The maternal deprivation model is of particular interest for studying the role of early life events for the development of psychopathologies later in life. In fact it has been proposed that the adverse experience leads to hypersensitivity to glucocorticoids, and this prevents structural plasticity and reduces the ability of the hippocampus to respond to stress in adulthood (Citation64). Additionally, an epigenetic effect of maternal separation stress is indicated by the fact that females that themselves have undergone maternal separation as pups are more prone to present with deficient parenting behavior (Citation60,Citation67).

Prenatal stress models. A series of experiments in animals have described the effects of prenatal stress on the developing offspring. Adverse effects on physical and mental development (Citation68,Citation69) and persistent behavioral manifestations have been described as consequences of prenatal stress. Most prominent are increased anxiety and depression-like behavior and enhanced stress sensitivity in the adult life (Citation70), paralleled by chronic alterations in HPA axis activity and alterations in noradrenergic, dopaminergic, and serotonergic signaling (Citation71,Citation72). One of the well documented models of early stress involves prenatal restraint where the pregnant dam is kept for a designated period of time over several days in a well ventilated but tight plastic tube which does not allow any movement. Prenatal restraint has been found to result in long-term neurobiological and behavioral impairments including alterations in feedback mechanisms of the HPA axis, disruption of circadian rhythms and altered neuroplasticity (Citation73). Another procedure which is based upon psychological rather than physical stress consists of the experimental animal having to observe through a transparent wall in a social communication box another animal being electrically shocked. This procedure has been shown to result in altered anxiety and depression-like behavior in the offsprings (Citation74). In general, the prenatal stress model is of high predictive and face validity since several neurobiological and behavioral impairments resulting from prenatal stress resemble those observed in depressed patients (Citation75).

Olfactory bulbectomy

Olfactory bulbectomy (OB), like some other animal models of depression, has gained considerable interest due to the fact that in this model antidepressant effects of pharmacological compounds can be discerned only after chronic but not after acute drug treatment (Citation76,Citation77). Thus, this procedure has been proposed as a suitable tool to investigate the temporal development of antidepressant efficacy, which, in the human population, also becomes apparent only after prolonged treatment duration (e.g. (Citation78)).

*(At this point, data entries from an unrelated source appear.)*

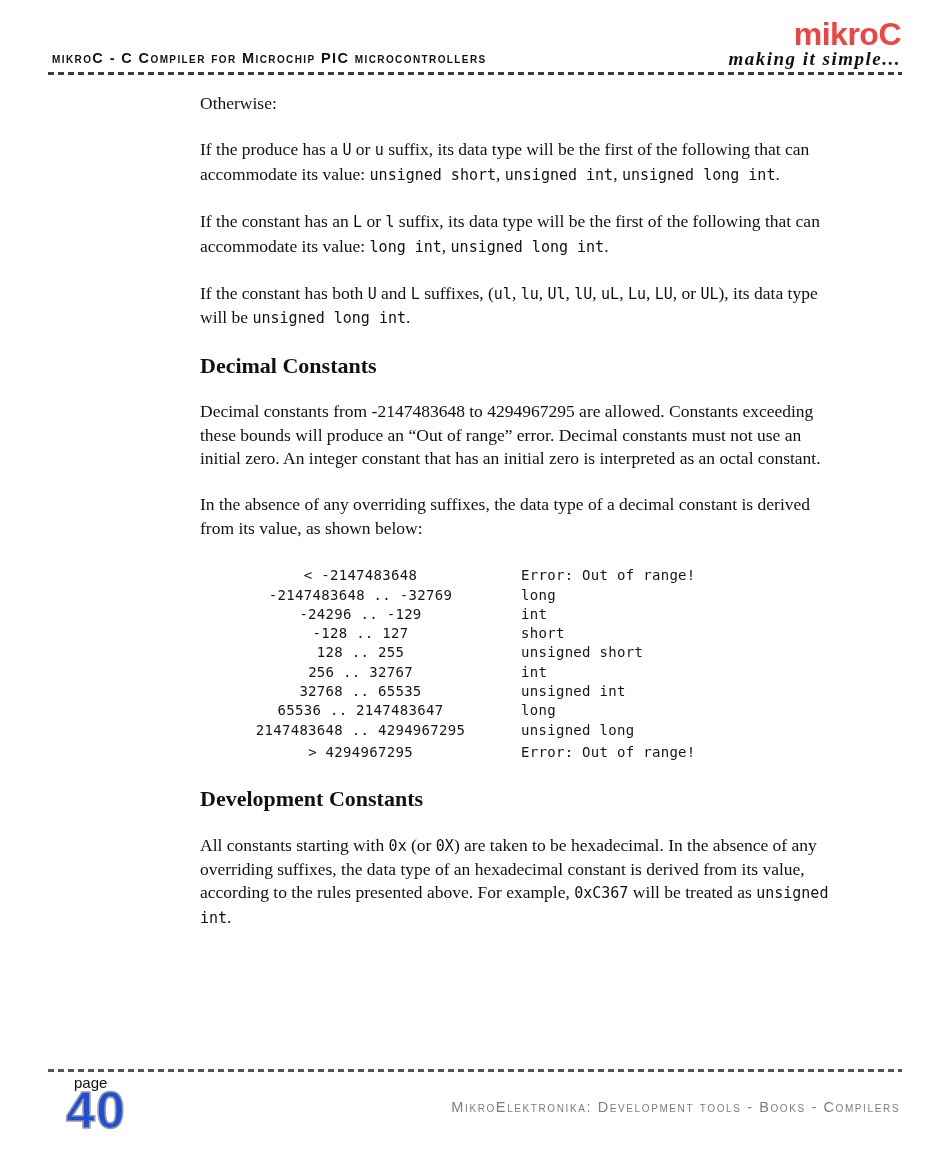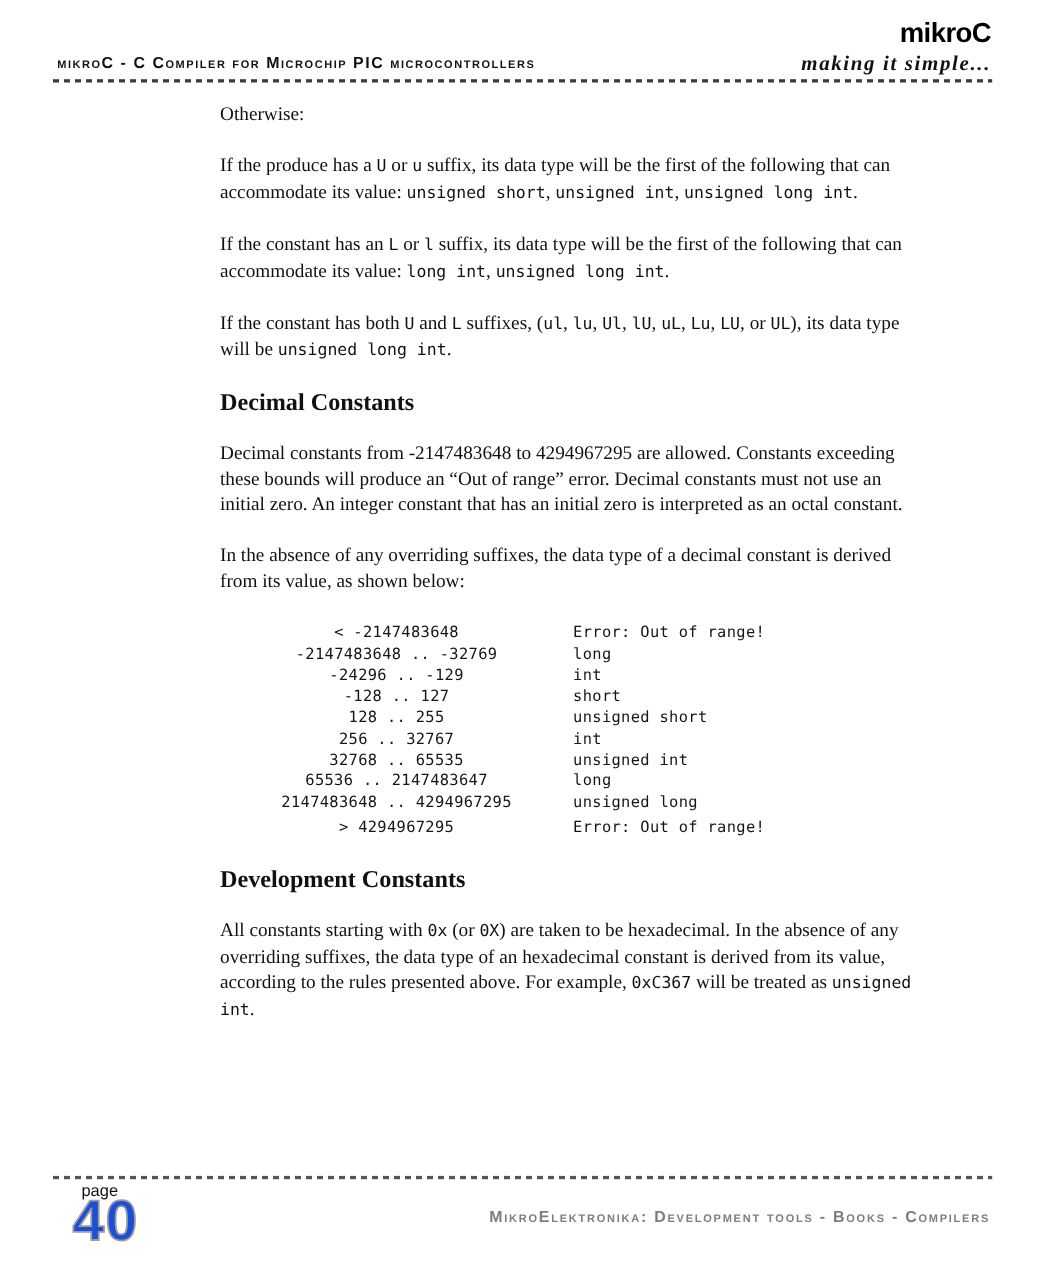--- a/index.html
+++ b/index.html
@@ -32,9 +32,9 @@
     top: 18px;
     font-family: "Liberation Sans", sans-serif;
     font-weight: bold;
-    font-size: 25px;
+    font-size: 32px;
     line-height: 1;
-    color: #000000;
+    color: #ef4444;
     letter-spacing: -0.5px;
   }
   .tagline {

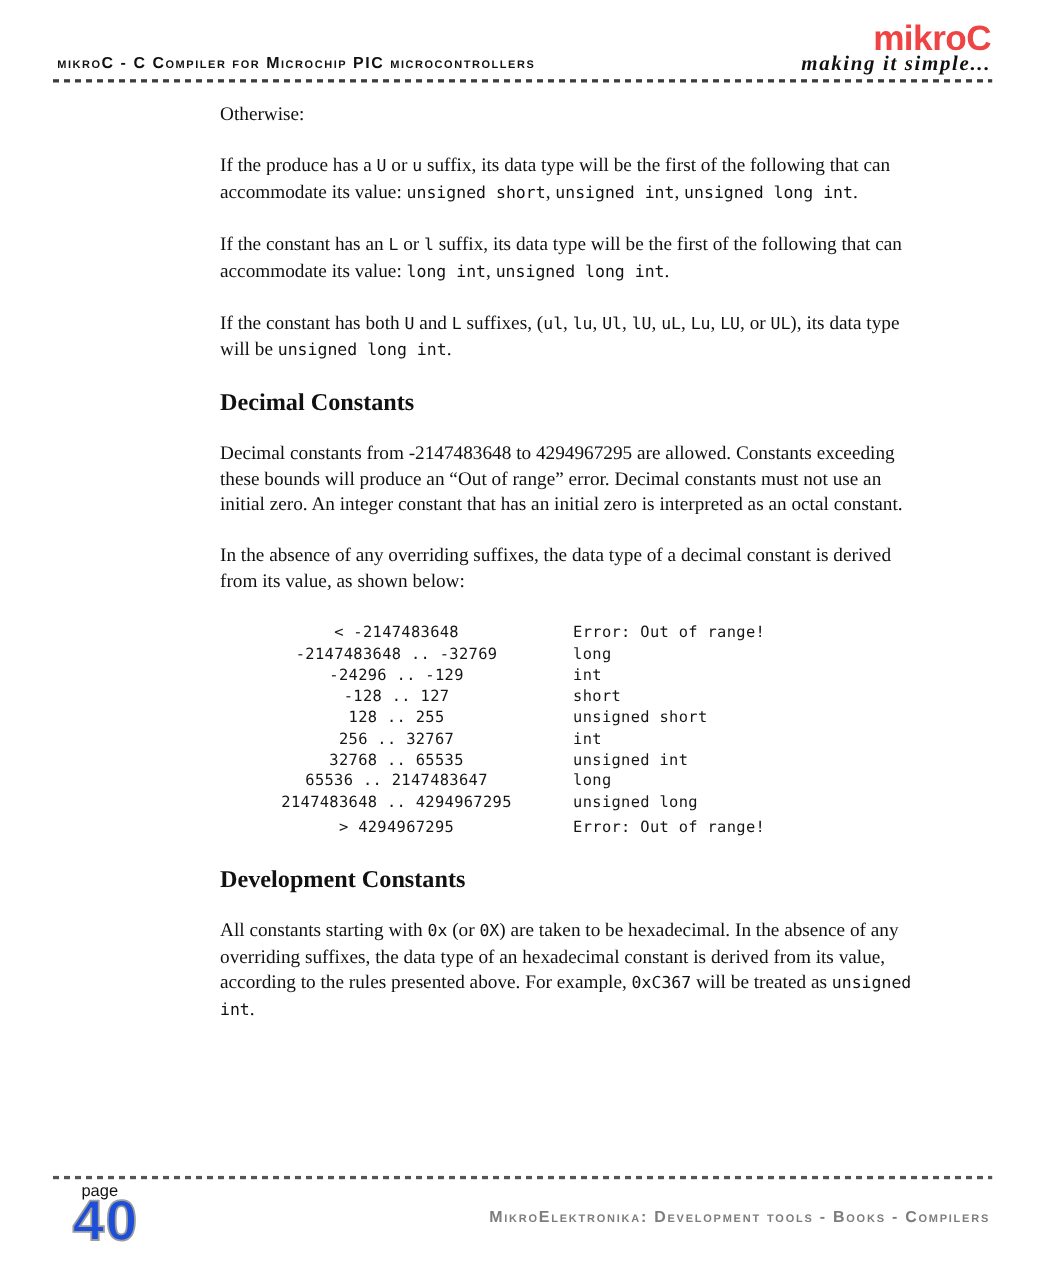--- a/index.html
+++ b/index.html
@@ -121,7 +121,7 @@
     right: 50px;
     top: 1099px;
     font-family: "Liberation Sans", sans-serif;
-    font-weight: bold;
+    font-weight: normal;
     font-variant: small-caps;
     font-size: 14.5px;
     letter-spacing: 1.6px;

Rodents subjected to surgical removal of the olfactory bulbs have been shown to present with increased open-field activity and avoidance-learning deficits, together with endocrine, immune and neurotransmitter systems changes, that parallel many of those seen in depressed patients and which can be reversed by chronic treatments with some antidepressant drugs (Citation17). It has been proposed that these symptoms are caused by a major dysfunction of the cortical– hippocampal–amygdala circuit induced by the bulbectomy and that therefore OB may also serve to investigate some of the pathogenetic mechanisms acting in major depression. This model has been originally developed and is still mostly used in rats, while only a limited number of studies in mice are available (Citation27).

Learned helplessness

‘Learned helplessness’, which has been proposed as a model of ‘stress coping’, describes a collection of behavioral manifestations resulting from experience of stressors which cannot be controlled by the behavioral responses of the subjected individual. It has been found that after being exposed to unpredictable and uncontrollable stressful events, animals do not learn to escape the stressful situation when later probed in a new task in which they are given the opportunity to control the stressor, usually by escape (Citation79). It has to be noted that learned helplessness has been originally developed in rats and was only later translated to mice.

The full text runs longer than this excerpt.